*** Raw data ***

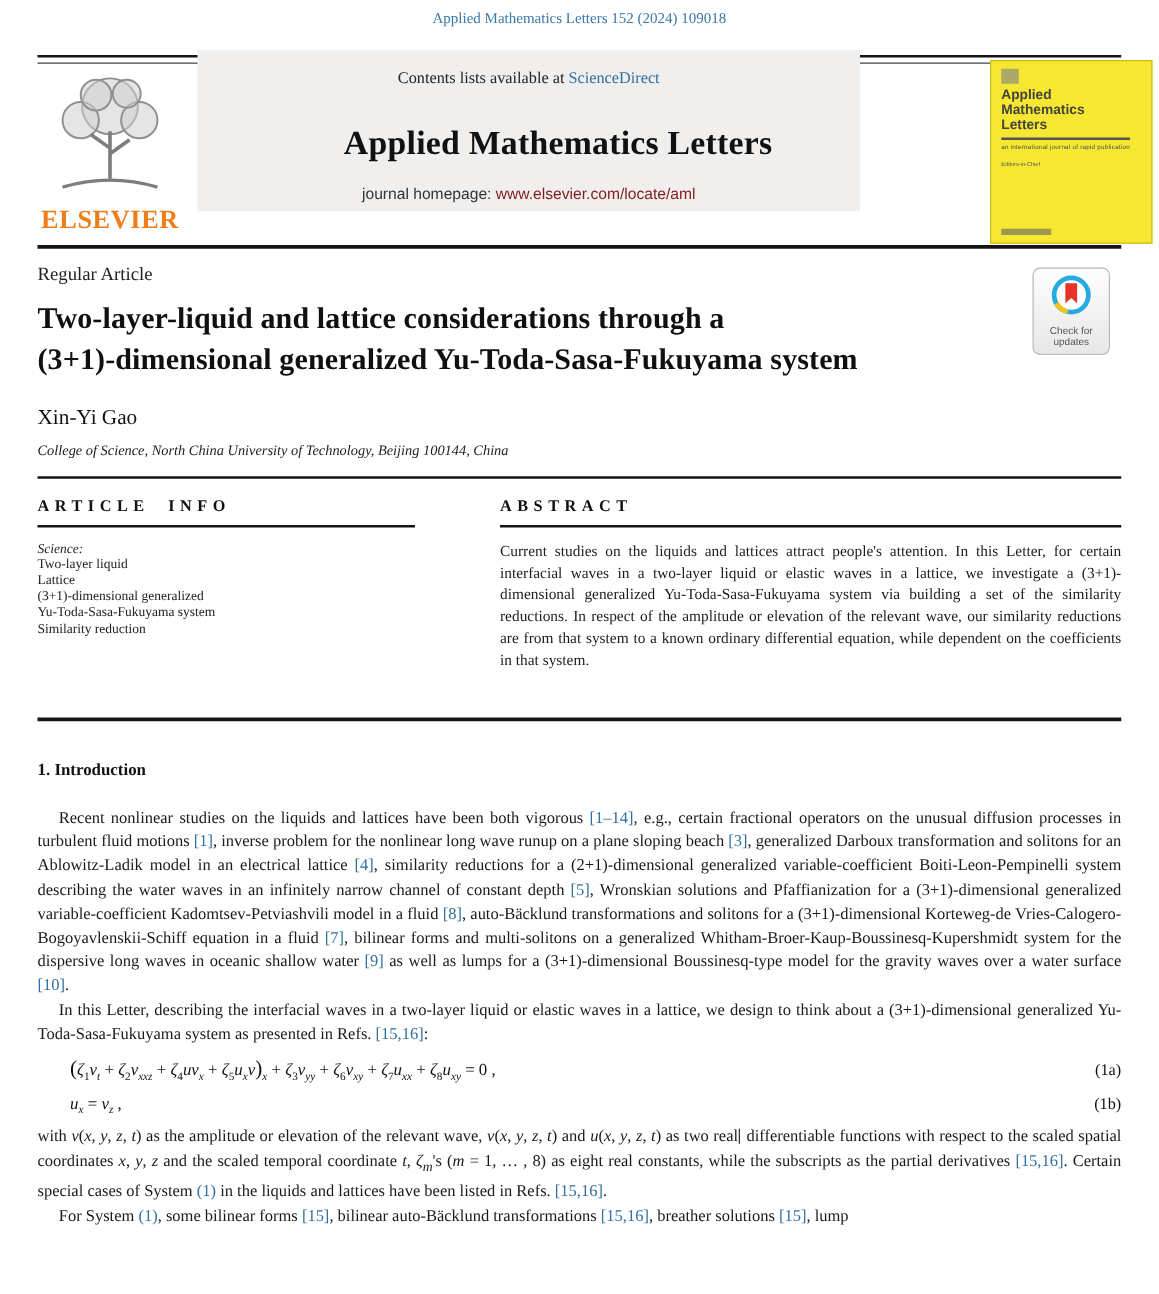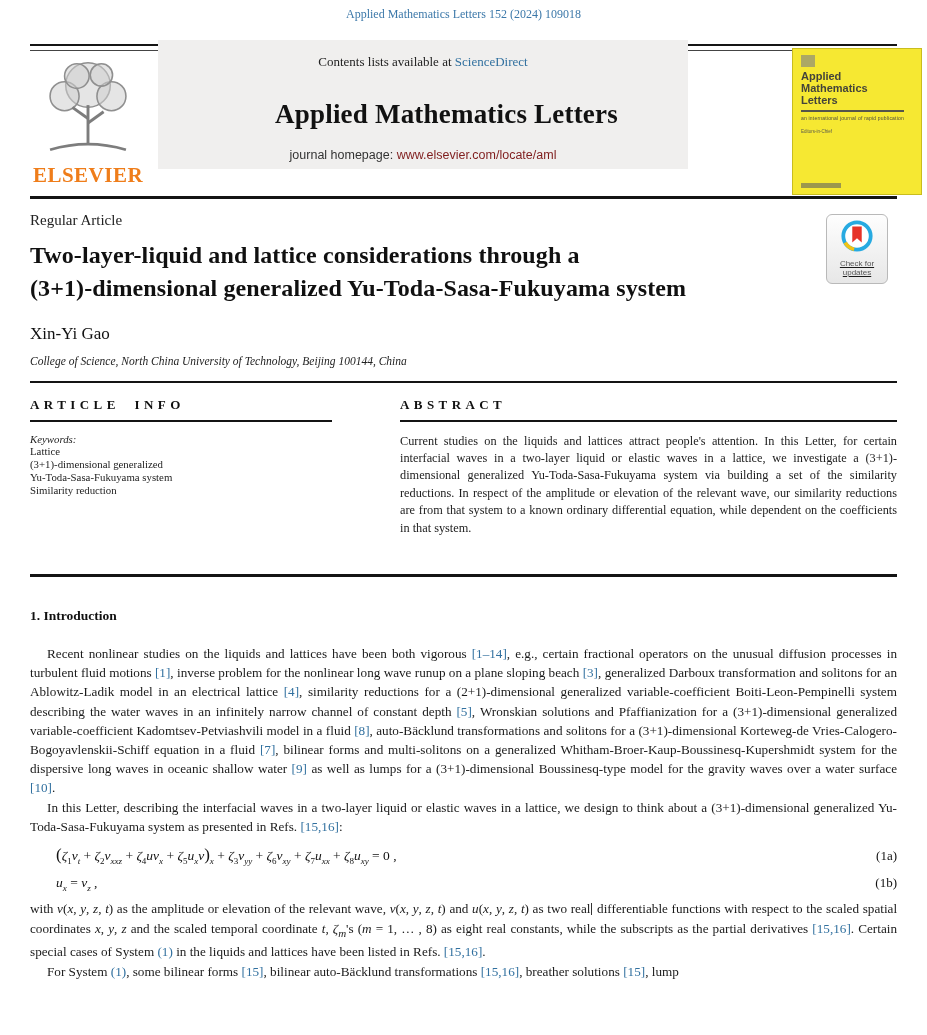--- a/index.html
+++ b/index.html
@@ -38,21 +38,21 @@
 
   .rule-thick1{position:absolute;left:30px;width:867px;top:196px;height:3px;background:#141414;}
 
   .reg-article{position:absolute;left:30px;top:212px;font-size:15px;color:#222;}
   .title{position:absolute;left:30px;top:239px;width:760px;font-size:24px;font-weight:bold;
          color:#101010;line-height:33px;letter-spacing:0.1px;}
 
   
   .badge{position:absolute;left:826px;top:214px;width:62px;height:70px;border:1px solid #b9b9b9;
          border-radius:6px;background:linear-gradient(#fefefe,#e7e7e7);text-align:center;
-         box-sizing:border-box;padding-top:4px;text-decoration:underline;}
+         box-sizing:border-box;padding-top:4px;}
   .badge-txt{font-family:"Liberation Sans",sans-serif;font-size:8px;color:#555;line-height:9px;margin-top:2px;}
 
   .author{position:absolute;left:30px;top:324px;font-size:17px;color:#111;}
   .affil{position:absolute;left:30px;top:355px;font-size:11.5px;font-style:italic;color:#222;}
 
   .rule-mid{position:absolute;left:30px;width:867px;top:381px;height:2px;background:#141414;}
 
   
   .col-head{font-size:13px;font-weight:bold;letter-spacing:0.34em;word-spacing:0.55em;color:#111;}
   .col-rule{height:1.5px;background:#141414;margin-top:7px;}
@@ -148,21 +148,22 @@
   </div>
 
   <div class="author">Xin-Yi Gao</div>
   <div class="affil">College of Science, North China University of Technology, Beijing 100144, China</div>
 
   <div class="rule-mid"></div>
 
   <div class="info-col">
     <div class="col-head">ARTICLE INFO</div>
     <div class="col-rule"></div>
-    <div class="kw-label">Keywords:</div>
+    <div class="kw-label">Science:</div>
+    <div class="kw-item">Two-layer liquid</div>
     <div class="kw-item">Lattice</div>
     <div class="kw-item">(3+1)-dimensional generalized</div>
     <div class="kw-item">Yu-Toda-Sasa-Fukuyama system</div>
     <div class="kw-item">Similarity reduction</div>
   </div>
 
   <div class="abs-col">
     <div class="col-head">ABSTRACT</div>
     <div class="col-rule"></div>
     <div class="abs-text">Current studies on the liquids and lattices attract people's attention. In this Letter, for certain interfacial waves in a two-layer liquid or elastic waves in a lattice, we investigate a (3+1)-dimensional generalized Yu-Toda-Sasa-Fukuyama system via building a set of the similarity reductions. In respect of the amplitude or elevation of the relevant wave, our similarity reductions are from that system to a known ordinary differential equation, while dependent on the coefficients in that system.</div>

*** End of Raw data ***
*** Raw data ***

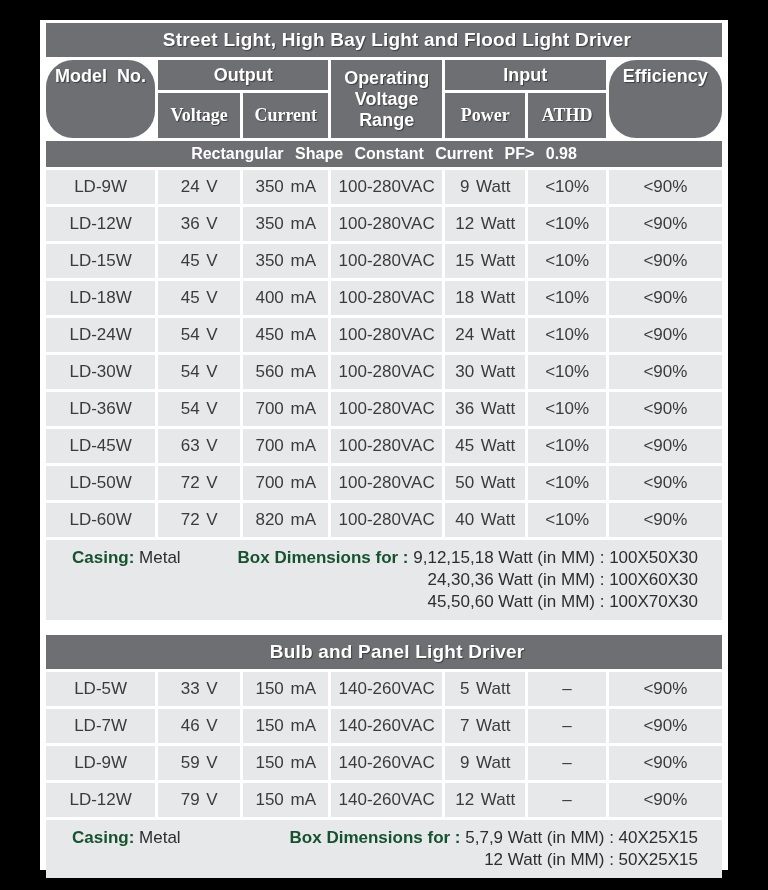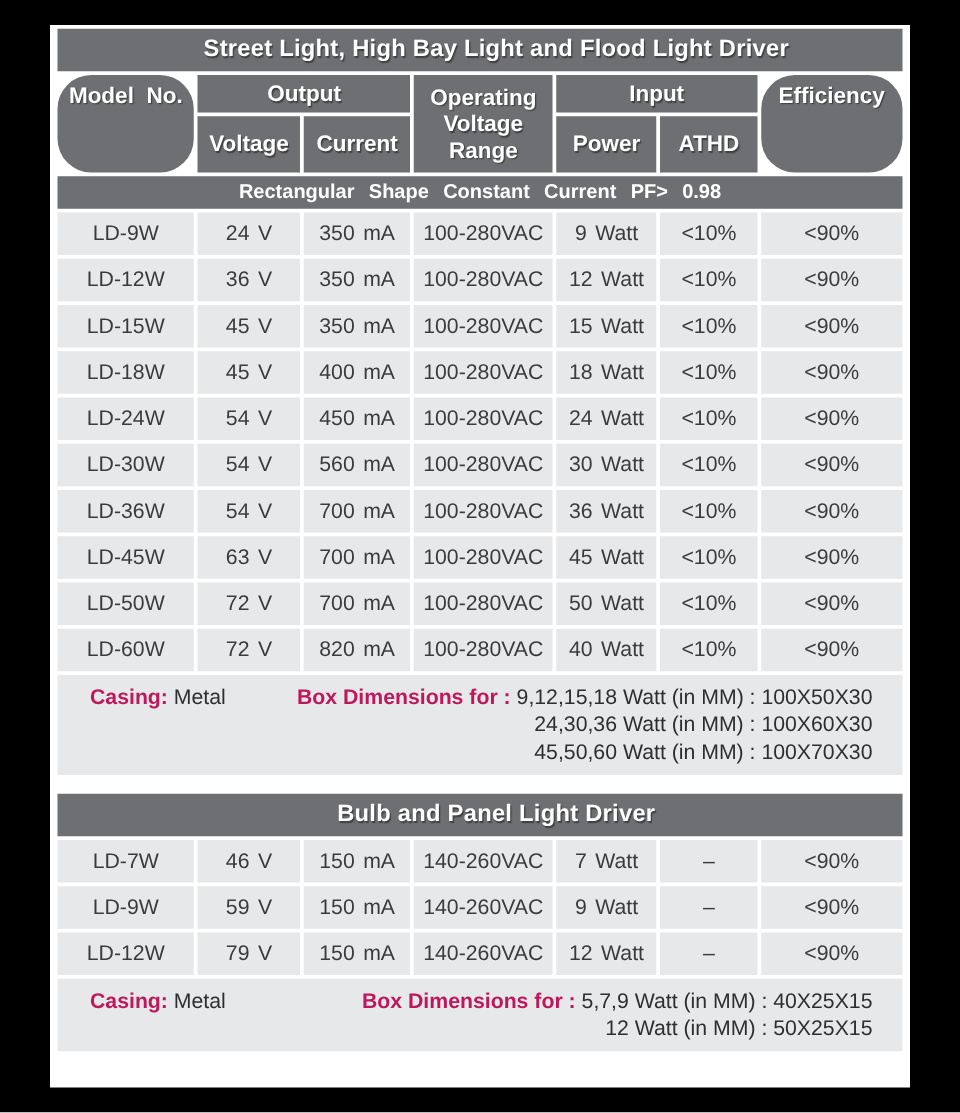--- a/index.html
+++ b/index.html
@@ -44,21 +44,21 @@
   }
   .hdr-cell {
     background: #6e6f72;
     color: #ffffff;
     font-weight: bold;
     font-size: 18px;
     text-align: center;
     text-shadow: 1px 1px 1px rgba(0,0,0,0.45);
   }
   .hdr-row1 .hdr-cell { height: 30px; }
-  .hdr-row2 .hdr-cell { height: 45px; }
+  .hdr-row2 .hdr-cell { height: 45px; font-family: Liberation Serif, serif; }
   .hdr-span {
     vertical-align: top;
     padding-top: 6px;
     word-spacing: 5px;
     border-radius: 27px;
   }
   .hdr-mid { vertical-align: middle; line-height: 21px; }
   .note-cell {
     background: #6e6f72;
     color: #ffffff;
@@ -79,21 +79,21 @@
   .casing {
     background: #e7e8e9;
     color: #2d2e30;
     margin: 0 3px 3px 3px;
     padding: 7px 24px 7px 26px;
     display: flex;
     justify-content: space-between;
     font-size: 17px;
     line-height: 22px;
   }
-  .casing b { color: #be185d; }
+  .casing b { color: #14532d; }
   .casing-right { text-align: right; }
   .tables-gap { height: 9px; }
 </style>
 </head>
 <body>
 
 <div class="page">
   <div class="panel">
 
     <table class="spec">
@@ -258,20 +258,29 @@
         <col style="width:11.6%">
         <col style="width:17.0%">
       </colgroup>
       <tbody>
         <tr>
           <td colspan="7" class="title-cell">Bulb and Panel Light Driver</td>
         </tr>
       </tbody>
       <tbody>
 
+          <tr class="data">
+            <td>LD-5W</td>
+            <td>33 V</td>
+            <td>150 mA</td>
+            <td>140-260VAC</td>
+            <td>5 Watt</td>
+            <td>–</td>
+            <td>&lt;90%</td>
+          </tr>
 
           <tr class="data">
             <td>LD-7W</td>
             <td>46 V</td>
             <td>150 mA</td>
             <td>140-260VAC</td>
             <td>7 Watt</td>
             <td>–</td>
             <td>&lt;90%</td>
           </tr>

*** End of Raw data ***
*** Raw data ***

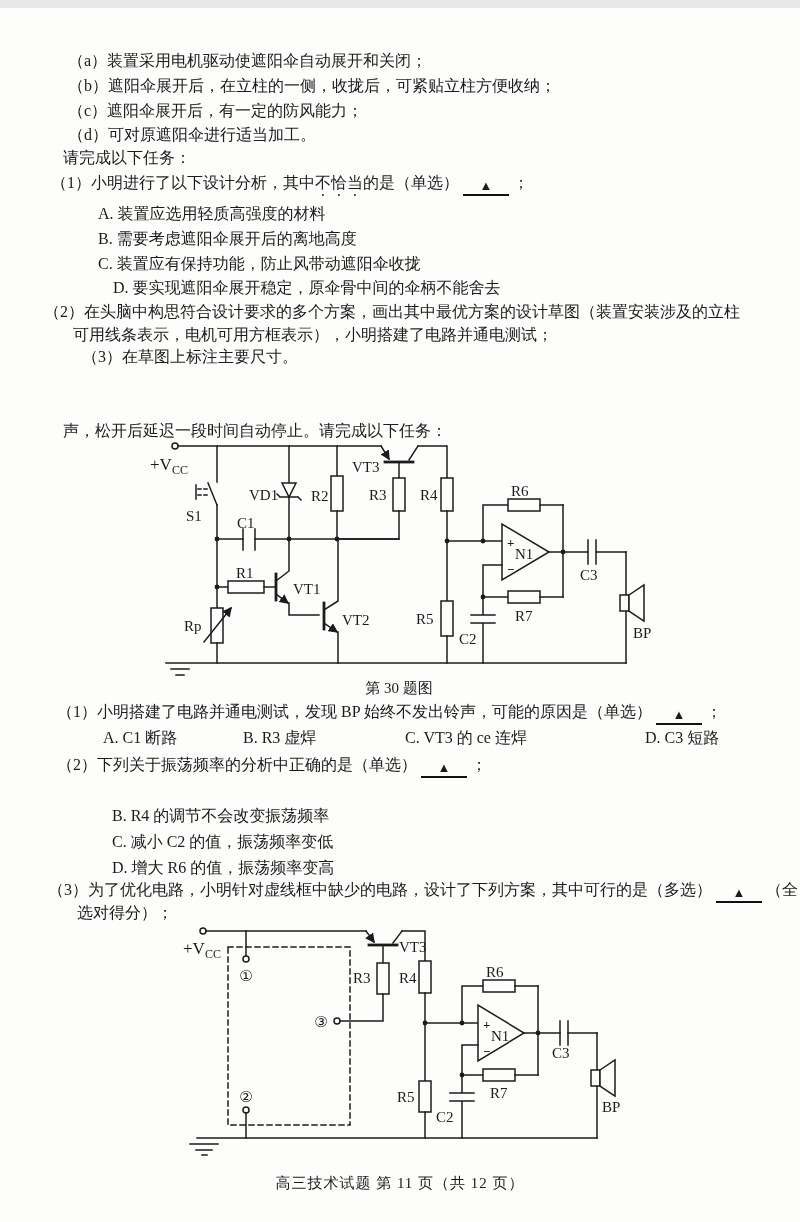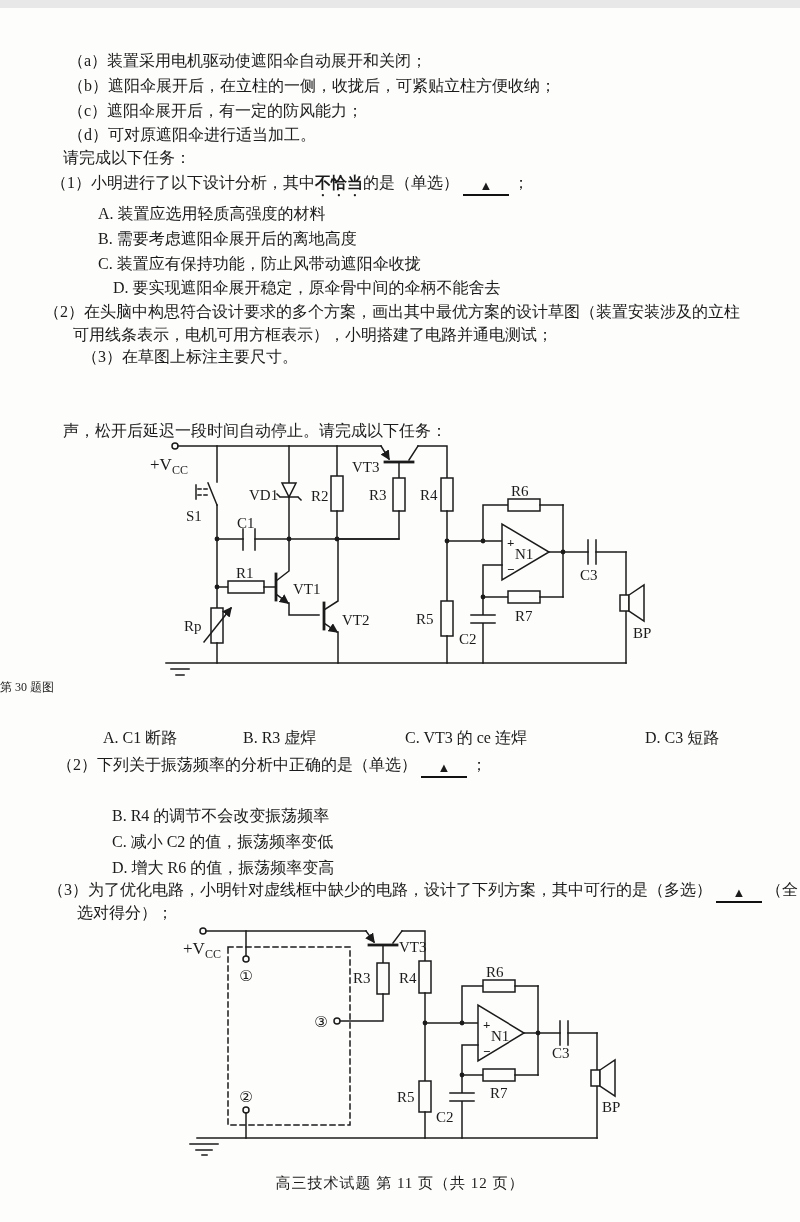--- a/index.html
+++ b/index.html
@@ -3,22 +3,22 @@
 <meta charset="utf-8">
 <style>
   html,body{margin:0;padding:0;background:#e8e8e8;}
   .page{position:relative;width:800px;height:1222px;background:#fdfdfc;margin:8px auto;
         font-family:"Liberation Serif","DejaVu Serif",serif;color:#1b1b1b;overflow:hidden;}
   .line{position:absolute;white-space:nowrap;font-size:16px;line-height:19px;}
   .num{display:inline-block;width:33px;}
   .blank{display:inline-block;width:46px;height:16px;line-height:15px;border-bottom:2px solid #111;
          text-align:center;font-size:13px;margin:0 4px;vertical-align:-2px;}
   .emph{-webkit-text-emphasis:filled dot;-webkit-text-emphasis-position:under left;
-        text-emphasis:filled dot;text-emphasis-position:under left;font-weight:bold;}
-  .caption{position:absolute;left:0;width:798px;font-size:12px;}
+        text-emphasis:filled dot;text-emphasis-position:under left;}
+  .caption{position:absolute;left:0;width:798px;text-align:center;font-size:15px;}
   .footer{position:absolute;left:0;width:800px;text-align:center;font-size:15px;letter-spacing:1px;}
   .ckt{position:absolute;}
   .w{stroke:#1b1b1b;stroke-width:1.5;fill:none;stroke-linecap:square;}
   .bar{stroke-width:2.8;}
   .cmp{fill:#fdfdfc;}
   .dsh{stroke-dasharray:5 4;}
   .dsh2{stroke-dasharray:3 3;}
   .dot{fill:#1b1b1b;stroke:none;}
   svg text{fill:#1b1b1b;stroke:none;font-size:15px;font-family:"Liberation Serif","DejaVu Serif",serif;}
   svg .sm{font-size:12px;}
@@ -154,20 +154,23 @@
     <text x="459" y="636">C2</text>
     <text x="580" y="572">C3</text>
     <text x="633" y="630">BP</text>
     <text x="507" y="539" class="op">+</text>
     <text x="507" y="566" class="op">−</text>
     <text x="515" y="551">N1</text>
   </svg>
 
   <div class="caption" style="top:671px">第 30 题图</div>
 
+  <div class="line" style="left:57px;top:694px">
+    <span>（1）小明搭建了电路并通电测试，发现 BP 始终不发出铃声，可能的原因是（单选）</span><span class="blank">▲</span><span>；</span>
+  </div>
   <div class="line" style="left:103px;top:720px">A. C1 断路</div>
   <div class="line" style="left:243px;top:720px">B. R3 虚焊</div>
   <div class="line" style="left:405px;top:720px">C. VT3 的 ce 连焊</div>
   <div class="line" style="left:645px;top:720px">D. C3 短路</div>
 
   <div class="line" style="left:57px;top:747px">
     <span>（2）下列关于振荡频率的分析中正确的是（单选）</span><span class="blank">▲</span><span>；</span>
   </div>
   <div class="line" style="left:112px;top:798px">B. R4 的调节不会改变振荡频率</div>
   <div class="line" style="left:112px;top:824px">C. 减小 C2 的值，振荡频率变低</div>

*** End of Raw data ***

What you are asked to do:
Whenever the word "space" appears in a line above, copy that line.

Result for this task:
     justify-content: space-between;
   .line{position:absolute;white-space:nowrap;font-size:16px;line-height:19px;}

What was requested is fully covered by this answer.